Devil Sugar

Four decades ago, a healthy alternative to sugar was introduced into our food supply: fructose. I remember being told that, because it was the natural sweetening in fruit, it was far superior to refined sugar. Now we all know about the evils of high fructose corn syrup. Some soft drink manufacturers have gone back to sugar. And, for the really health conscious, guava nectar has found its way into food. I was told by a young woman selling sweets at our local farmers market that guava nectar is totally natural and healthy and nothing like sugar or high fructose corn syrup. This despite the fact that guava nectar is refined using the same process that produces high fructose corn syrup and consists primarily of fructose.

For perhaps a decade now it’s been generally known that both sucrose (that is, refined sugar) and fructose are bad for your health. Recent research has made the story even worse. That tale is told in a recent article in the New York Times by Gary Taubes, the man who some years ago brought to the mainstream press the idea that the bad reputation of saturated fat was probably wrong.

The first thing to know is that both sucrose and high fructose corn syrup are a combination of glucose and fructose, both of which are carbohydrates. A sucrose molecule consists of a glucose molecule attached to a fructose molecule. In high fructose corn syrup, the molecules aren’t attached and there’s more fructose than glucose. You will no doubt recall that glucose, once in you blood stream, is called blood sugar. Starches are the principal (although not the only) delivery system for glucose—starch molecules are essentially strings of glucose molecules.

You will also no doubt recall that glucose as blood sugar stimulates the release of insulin, which in turn regulates glucose and other aspects of energy metabolism. Fructose, on the other hand, does not stimulate insulin release. Instead, it is converted by the liver into saturated fatty acids that are stored in the liver until the body needs fuel for energy metabolism. And, no, the problem is not that fructose turns into saturated fat.

The problem is that the body’s energy metabolism is disrupted. Researchers are now talking opening about not only obesity and diabetes resulting from this disruption, but all manner of heart disease and cancer too.
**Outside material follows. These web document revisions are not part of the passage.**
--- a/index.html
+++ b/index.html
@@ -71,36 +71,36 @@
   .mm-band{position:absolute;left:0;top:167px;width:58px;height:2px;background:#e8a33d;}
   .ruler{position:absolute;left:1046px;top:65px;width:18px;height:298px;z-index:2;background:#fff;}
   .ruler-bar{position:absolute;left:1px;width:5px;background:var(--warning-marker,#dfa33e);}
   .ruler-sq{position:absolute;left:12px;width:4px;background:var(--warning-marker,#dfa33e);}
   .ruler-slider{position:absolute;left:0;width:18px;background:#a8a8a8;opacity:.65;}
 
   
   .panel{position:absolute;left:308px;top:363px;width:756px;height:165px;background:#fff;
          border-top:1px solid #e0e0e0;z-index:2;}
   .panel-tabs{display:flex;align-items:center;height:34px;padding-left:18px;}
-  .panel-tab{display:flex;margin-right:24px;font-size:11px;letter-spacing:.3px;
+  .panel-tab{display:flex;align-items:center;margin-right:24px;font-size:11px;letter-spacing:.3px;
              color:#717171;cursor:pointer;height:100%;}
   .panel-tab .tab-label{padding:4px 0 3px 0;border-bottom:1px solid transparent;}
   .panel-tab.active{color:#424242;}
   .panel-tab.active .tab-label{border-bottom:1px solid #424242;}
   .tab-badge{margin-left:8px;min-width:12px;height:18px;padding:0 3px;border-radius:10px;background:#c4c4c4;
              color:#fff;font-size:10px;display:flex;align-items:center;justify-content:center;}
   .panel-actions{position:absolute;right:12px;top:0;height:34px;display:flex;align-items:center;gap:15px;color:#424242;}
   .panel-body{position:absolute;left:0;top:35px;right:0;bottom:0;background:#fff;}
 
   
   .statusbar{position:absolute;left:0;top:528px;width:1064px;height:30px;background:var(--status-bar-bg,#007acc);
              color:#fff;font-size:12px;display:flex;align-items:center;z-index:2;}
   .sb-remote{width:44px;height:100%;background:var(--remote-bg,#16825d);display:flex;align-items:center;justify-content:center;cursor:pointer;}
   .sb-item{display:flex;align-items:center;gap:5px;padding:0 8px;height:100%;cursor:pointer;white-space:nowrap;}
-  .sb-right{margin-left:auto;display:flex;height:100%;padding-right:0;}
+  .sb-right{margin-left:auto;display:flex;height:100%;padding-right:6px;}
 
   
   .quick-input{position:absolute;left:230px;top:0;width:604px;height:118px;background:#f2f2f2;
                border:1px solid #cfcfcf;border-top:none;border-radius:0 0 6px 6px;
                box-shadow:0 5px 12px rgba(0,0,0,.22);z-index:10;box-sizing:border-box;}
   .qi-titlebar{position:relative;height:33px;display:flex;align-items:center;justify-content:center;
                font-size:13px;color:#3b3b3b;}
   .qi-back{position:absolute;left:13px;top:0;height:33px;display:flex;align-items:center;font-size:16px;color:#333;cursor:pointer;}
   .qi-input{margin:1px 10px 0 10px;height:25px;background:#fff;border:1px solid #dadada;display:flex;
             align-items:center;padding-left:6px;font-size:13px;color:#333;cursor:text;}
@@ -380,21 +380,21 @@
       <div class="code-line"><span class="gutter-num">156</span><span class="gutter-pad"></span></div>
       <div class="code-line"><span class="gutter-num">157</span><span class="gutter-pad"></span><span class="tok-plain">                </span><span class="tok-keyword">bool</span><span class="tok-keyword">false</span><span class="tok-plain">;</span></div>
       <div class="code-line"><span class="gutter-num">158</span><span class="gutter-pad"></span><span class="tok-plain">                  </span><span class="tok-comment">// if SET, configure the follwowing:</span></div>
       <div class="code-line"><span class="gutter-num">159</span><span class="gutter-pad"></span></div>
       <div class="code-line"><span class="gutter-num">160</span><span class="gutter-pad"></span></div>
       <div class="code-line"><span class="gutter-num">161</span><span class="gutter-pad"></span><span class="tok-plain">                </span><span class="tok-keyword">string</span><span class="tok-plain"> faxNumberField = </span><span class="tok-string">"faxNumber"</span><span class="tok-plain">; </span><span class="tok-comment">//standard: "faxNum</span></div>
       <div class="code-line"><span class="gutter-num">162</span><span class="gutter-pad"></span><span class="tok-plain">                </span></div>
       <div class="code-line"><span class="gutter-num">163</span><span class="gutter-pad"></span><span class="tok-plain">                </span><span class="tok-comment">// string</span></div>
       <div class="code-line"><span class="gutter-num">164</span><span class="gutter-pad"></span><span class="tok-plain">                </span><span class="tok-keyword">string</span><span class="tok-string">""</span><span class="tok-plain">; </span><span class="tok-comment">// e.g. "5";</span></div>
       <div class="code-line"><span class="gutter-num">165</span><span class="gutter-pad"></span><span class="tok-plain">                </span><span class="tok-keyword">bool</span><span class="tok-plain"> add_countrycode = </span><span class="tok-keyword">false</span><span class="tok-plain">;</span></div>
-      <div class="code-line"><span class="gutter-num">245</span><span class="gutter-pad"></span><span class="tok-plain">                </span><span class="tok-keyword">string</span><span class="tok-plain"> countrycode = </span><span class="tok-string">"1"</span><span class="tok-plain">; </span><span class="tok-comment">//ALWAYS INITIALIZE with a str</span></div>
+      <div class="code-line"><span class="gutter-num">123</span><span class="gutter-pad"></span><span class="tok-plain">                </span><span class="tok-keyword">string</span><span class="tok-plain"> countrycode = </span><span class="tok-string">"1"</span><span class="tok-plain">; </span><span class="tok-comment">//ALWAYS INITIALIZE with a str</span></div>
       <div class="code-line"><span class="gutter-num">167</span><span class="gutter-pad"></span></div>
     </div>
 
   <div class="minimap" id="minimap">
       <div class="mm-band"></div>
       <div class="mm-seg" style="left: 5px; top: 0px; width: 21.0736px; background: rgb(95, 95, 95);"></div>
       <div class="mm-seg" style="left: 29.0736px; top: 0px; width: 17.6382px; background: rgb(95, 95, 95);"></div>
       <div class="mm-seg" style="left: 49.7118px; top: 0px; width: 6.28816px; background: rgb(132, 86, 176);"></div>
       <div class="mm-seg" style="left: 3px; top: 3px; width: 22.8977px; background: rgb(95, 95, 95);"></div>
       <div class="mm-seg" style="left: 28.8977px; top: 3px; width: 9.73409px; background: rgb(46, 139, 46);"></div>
Now, to be fair, I’m putting words in their mouth when I say that a disruption to the body’s energy metabolism results in all of these disease states because what the researchers talk about is fatty livers and elevated triglycerides and insulin as a growth factor and insulin resistance and metabolic syndrome and on and on. That is, they remain focused on single biochemical pathways to illness—focused on the one, not the many.

Bold scientists such as Dr. Robert Lustig of UC San Francisco refer to sugar and fructose as toxic. The critical point they want to make is that sugar and fructose don’t simply add empty calories to your diet. These molecules cause injury and illness. The scientists point to the rise in the rate of obesity and diabetes with the rise in the use of high fructose corn syrup over the past 40 years. They also point to the rise in heart disease and cancer at the beginning of the 20th Century with the rise in consumption of candy, soda, and other sweetened confections.
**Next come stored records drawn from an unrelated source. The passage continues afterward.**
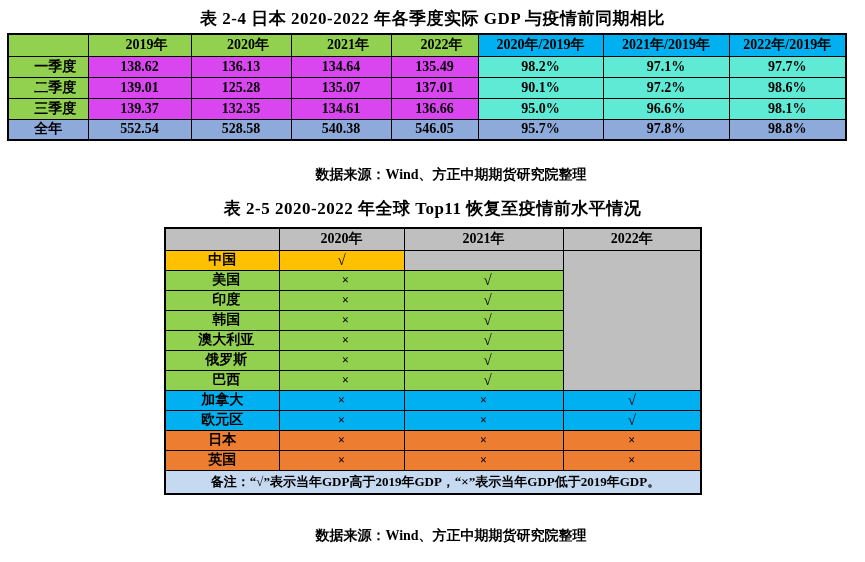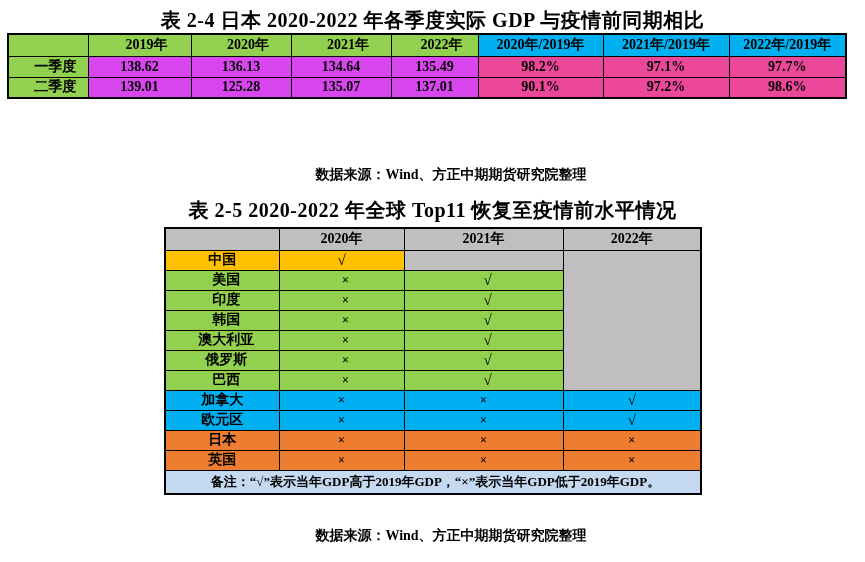--- a/index.html
+++ b/index.html
@@ -3,21 +3,21 @@
 <meta charset="utf-8">
 <style>
   * { box-sizing: border-box; }
   html,body { margin:0; padding:0; }
   body {
     width:865px; height:562px; background:#ffffff; position:relative;
     font-family:"Liberation Serif","DejaVu Serif",serif; color:#000;
   }
   .title {
     position:absolute; left:0; width:865px; text-align:center;
-    font-weight:bold; font-size:20px; letter-spacing:0.5px;
+    font-weight:bold; font-size:17px; letter-spacing:0.5px;
   }
   .t1 { top:7px; }
   .t2 { top:197px; }
   .caption {
     position:absolute; left:0; width:865px; text-align:center;
     font-weight:bold; font-size:14px;padding-left:37px;
   }
   .cap1 { top:166px; }
   .cap2 { top:527px; }
   table { border-collapse:collapse; table-layout:fixed; position:absolute; border:2px solid #000; }
@@ -29,21 +29,21 @@
   .tbl1 tr { height:21px; }
   .tbl1 tr.hdr { height:22px; }
   .tbl2 { left:164px; top:227px; }
   .tbl2 tr { height:20px; }
   .tbl2 tr.hdr { height:22px; }
   .tbl2 tr.noterow { height:24px; }
   
   .g { background:#92D050;padding-left:14px; }
   .y { background:#d946ef; }
   .c { background:#00B0F0; }
-  .p { background:#ec4899; }
+  .p { background:#5eead4; }
   .b { background:#8EAADB; }
   
   .gray { background:#BFBFBF; }
   .gold { background:#FFC000;margin-top:20px; }
   .grn  { background:#92D050;padding-left:8px; }
   .blu  { background:#00B0F0; }
   .org  { background:#ED7D31; }
   .note {
     background:#C5D9F1; text-align:center; padding-left:5px; font-size:13px;
   }
@@ -92,20 +92,40 @@
     <tr>
       <td class="g">二季度</td>
       <td class="y">139.01</td>
       <td class="y">125.28</td>
       <td class="y">135.07</td>
       <td class="y">137.01</td>
       <td class="p">90.1%</td>
       <td class="p">97.2%</td>
       <td class="p">98.6%</td>
     </tr>
+    <tr>
+      <td class="g">三季度</td>
+      <td class="y">139.37</td>
+      <td class="y">132.35</td>
+      <td class="y">134.61</td>
+      <td class="y">136.66</td>
+      <td class="p">95.0%</td>
+      <td class="p">96.6%</td>
+      <td class="p">98.1%</td>
+    </tr>
+    <tr>
+      <td class="b">全年</td>
+      <td class="b">552.54</td>
+      <td class="b">528.58</td>
+      <td class="b">540.38</td>
+      <td class="b">546.05</td>
+      <td class="b">95.7%</td>
+      <td class="b">97.8%</td>
+      <td class="b">98.8%</td>
+    </tr>
   </tbody>
     </table>
 
   <div class="caption cap1">数据来源：Wind、方正中期期货研究院整理</div>
 
   <div class="title t2">表 2-5 2020-2022 年全球 Top11 恢复至疫情前水平情况</div>
 
   <table class="tbl2">
     <colgroup>
       <col style="width:114px">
But the scientists do not dwell upon the fact that both were the result of strategies by the food industry. In other words, while courageous in calling sugar a toxin, the thinking seems to be that these greater consumption levels fell from the sky or were caused by bad eating habits or lack of information or addictive behavior. Rarely discussed is the essential need of industry to create foods to which people will be addicted through the use of chemicals such as the devil sugar. But I digress. For the moment.
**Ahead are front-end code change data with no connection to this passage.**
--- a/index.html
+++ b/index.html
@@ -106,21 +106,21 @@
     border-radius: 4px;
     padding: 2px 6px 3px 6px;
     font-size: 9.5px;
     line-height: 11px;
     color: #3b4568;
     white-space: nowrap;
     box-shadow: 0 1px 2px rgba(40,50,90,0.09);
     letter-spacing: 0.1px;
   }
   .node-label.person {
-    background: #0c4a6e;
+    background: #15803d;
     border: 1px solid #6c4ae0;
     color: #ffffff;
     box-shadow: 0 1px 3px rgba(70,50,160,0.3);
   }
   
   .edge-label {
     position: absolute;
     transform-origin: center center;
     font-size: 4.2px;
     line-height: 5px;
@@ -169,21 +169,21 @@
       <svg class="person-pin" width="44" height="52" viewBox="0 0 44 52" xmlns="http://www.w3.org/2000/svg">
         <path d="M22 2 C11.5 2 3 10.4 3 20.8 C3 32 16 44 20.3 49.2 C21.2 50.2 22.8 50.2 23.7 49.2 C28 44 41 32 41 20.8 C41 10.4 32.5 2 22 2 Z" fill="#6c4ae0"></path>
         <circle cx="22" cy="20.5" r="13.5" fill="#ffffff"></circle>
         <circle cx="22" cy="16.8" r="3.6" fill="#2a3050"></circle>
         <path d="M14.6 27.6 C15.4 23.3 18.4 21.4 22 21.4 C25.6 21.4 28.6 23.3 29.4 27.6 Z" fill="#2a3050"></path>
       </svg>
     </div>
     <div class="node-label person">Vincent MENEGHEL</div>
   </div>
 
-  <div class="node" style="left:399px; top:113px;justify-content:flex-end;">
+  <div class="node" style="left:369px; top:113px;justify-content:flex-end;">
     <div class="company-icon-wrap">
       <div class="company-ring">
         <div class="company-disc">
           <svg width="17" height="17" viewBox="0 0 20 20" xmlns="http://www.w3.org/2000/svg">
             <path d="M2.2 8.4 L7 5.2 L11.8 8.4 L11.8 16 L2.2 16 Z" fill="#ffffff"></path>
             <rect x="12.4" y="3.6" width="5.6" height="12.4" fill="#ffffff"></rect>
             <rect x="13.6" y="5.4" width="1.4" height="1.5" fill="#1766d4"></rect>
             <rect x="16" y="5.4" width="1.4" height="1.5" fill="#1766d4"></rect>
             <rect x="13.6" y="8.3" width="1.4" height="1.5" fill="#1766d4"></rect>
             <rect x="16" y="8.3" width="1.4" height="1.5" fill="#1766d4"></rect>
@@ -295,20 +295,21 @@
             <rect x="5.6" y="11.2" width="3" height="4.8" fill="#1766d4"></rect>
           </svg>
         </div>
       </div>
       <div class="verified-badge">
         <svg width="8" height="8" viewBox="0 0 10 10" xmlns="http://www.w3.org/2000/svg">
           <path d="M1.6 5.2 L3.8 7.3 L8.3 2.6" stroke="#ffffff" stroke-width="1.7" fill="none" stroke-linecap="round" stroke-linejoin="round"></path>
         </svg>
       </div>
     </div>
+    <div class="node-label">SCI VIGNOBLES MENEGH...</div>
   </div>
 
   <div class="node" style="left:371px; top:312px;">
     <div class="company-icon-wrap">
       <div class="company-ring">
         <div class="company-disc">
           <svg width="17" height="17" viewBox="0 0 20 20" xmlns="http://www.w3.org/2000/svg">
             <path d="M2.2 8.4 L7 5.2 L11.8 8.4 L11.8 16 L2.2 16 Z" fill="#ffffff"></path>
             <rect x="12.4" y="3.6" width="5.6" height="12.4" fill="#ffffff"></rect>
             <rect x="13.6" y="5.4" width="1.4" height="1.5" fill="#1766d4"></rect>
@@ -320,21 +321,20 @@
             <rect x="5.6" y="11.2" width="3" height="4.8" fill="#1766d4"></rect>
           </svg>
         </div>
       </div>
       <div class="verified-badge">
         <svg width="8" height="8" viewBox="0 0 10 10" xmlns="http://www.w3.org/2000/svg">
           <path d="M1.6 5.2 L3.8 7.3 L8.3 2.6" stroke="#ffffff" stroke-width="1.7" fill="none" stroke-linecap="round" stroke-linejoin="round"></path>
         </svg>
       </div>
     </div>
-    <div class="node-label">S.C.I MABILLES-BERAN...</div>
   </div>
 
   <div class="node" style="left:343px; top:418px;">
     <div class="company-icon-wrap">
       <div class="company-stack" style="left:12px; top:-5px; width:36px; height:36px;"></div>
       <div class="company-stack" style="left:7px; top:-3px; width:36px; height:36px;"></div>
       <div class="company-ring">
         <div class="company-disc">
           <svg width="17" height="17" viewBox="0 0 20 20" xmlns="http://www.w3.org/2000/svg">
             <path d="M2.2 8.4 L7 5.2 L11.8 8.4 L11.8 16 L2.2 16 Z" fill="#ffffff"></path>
Let’s pick up the thread of sugar and fructose as toxins. One of the things we’ve learned about toxins is that toxins are often less problematic when acting alone than when acting together. Those who point to the consumption of sugar and fructose as the cause of disease are carrying on in a long tradition of reductionist science that is now outdated.

So what other toxic exposures might there be that work in concert with the consumption of the devil sugar?

Recent research has, in an environment-wide association study of 266 chemicals, identified a handful that are, in combination, associated with type 2 diabetes. This is an improvement because it looks at the many as the cause. But still, its focus is on chemicals.

A recent example of the social determinants of health showed a positive effect of social cohesion in reducing the risk of stroke. And then, of course, there is the broader political economy of agricultural production and food manufacturing, where people work tirelessly to find ways to satisfy that essential industrial need to sell products.

It’s a good idea to avoid sugar and fructose—even if they’re natural—whatever that means exactly. But it’s foolish to think that resisting temptation is a good way to reduce complex environmental exposures that cause illness and injury. It is not the one, but the many that need to change.